==== Material to process

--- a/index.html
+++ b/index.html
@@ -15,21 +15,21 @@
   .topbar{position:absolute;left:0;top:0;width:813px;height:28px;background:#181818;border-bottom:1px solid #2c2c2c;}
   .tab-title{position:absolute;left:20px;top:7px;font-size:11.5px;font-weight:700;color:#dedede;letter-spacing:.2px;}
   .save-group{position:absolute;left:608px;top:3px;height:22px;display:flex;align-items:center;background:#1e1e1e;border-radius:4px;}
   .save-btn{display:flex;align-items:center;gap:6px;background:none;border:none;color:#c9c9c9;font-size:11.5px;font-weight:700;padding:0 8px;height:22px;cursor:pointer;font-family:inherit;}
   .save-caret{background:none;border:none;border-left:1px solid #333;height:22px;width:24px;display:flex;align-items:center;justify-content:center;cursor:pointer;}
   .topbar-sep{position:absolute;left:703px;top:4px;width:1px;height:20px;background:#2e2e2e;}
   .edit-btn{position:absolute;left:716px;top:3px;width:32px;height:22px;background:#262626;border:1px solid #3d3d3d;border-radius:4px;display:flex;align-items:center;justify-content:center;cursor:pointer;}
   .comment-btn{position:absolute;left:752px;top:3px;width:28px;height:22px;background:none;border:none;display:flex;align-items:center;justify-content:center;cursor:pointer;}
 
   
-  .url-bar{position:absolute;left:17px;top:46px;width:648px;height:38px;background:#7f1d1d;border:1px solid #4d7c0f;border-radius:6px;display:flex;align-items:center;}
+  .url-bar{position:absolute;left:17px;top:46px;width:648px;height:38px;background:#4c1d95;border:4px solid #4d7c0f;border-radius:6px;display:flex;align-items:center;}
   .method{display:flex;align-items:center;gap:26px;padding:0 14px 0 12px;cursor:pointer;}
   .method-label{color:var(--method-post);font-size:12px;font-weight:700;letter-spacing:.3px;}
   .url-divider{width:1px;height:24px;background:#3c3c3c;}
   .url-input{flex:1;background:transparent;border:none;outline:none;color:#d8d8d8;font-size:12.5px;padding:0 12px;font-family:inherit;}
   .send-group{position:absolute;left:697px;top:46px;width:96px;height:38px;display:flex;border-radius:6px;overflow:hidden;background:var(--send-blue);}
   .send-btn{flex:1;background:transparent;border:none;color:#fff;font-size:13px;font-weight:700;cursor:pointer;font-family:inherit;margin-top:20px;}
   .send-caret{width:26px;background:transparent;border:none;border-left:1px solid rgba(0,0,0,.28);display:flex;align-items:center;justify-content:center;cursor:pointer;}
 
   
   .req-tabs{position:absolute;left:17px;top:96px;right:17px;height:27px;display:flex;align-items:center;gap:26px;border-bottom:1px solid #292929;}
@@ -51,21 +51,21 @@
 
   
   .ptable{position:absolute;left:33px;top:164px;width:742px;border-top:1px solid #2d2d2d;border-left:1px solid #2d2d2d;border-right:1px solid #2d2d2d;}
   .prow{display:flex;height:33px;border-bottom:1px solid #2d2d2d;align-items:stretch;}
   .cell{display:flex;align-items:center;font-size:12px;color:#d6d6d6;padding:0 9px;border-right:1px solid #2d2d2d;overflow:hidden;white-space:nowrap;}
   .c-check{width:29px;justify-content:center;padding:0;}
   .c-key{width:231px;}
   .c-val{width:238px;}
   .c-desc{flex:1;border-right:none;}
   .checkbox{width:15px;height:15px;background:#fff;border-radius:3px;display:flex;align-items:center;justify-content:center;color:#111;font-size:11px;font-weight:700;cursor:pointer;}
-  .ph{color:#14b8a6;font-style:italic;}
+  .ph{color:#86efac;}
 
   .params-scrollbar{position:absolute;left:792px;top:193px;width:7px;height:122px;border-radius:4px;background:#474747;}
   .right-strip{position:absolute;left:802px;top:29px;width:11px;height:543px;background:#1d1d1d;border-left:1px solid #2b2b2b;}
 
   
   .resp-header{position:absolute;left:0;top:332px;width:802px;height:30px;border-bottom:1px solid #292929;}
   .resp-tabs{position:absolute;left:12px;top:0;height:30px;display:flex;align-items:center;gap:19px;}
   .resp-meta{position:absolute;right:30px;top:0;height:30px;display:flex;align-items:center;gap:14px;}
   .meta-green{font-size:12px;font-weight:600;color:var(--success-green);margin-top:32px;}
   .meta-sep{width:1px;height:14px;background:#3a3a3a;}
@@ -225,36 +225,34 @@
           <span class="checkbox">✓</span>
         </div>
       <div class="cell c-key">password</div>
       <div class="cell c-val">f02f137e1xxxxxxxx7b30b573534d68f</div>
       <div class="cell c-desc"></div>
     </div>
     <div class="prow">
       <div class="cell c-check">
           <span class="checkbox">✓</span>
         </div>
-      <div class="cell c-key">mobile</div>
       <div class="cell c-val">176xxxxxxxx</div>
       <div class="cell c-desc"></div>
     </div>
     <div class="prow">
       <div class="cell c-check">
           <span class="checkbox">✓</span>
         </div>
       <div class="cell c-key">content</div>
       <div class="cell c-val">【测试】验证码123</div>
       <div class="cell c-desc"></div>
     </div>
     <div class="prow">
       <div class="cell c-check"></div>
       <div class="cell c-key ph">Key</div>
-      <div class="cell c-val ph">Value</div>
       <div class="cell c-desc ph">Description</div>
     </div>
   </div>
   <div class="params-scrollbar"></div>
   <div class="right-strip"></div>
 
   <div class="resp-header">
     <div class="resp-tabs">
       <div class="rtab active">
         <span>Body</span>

========
==== Material to process

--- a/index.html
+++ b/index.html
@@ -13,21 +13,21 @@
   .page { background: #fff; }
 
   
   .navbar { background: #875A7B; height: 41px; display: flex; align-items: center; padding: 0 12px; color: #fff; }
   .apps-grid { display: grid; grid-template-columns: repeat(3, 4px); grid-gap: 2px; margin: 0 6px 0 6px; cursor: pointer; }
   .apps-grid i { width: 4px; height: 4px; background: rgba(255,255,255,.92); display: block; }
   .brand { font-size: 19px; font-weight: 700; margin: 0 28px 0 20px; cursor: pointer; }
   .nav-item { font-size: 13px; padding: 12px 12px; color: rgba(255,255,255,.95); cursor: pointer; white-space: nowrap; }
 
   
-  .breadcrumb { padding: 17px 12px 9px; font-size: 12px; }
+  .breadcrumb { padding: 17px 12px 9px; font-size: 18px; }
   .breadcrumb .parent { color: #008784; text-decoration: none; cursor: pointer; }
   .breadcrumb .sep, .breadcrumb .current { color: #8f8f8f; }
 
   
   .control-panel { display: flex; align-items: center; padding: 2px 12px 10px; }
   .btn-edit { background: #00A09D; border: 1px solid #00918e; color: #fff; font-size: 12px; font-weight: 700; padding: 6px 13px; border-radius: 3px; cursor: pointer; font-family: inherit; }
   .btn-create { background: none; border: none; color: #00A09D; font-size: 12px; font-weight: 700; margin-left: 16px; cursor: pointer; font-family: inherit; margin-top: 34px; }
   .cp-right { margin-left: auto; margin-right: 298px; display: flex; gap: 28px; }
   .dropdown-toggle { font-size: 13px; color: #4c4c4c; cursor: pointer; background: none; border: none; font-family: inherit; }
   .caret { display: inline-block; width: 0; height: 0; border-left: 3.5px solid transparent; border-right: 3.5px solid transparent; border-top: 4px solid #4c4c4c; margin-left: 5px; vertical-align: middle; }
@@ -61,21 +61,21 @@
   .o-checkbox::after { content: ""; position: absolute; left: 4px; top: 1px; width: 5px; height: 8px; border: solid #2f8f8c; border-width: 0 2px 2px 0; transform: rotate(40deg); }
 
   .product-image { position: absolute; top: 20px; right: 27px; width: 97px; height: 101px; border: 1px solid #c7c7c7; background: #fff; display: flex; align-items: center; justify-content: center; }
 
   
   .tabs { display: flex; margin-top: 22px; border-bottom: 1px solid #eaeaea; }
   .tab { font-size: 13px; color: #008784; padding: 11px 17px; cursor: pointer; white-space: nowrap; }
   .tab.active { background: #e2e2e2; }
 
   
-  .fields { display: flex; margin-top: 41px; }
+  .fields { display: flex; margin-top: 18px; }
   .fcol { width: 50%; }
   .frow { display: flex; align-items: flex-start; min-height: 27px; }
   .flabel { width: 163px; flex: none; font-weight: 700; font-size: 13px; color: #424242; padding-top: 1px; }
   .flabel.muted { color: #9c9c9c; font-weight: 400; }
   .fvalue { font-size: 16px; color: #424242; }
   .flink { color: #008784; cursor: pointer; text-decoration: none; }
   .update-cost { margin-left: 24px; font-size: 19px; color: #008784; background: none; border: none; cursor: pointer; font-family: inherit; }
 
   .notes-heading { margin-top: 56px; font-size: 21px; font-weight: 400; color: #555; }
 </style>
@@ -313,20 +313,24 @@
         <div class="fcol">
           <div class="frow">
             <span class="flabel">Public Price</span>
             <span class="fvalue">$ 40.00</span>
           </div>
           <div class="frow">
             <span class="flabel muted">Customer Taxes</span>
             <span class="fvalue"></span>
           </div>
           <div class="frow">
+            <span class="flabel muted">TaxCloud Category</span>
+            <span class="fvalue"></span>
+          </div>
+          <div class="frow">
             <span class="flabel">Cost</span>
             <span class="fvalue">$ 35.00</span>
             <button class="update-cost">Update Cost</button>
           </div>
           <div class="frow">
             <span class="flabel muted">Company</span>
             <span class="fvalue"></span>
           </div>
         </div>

========
==== Material to process

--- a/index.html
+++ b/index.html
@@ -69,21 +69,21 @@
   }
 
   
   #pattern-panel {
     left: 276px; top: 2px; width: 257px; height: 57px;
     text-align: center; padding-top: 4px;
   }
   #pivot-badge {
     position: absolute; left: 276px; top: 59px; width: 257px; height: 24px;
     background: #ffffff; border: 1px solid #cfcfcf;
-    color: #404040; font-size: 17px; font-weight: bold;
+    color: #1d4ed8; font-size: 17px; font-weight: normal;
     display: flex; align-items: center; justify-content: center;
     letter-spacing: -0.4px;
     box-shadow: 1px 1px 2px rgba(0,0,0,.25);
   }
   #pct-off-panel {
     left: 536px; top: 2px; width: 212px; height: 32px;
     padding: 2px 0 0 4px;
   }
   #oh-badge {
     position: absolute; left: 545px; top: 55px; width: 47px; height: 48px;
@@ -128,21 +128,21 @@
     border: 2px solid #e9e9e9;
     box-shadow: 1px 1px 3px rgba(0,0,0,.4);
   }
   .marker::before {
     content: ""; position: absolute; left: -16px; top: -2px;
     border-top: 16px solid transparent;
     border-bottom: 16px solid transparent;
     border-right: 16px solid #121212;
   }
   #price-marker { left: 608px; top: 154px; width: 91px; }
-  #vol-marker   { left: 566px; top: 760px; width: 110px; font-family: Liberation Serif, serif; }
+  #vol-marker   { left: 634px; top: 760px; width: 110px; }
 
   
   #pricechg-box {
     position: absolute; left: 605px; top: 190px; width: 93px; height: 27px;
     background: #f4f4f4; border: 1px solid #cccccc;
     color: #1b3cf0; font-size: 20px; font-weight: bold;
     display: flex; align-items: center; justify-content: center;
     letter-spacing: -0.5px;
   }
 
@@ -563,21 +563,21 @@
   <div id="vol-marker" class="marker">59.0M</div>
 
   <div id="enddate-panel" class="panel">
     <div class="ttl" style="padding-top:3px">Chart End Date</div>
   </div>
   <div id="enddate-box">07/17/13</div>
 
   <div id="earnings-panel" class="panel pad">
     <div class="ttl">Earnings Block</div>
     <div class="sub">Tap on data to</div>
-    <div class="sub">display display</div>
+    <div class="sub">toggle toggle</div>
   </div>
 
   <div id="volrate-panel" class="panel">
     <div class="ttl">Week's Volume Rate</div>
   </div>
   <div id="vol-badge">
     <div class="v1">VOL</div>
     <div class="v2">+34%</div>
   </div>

========

Brief. Check every line of the entries above, and copy those that carry the string "flabel".

Task answer.
   .flabel { width: 163px; flex: none; font-weight: 700; font-size: 13px; color: #424242; padding-top: 1px; }
   .flabel.muted { color: #9c9c9c; font-weight: 400; }
             <span class="flabel">Public Price</span>
             <span class="flabel muted">Customer Taxes</span>
+            <span class="flabel muted">TaxCloud Category</span>
             <span class="flabel">Cost</span>
             <span class="flabel muted">Company</span>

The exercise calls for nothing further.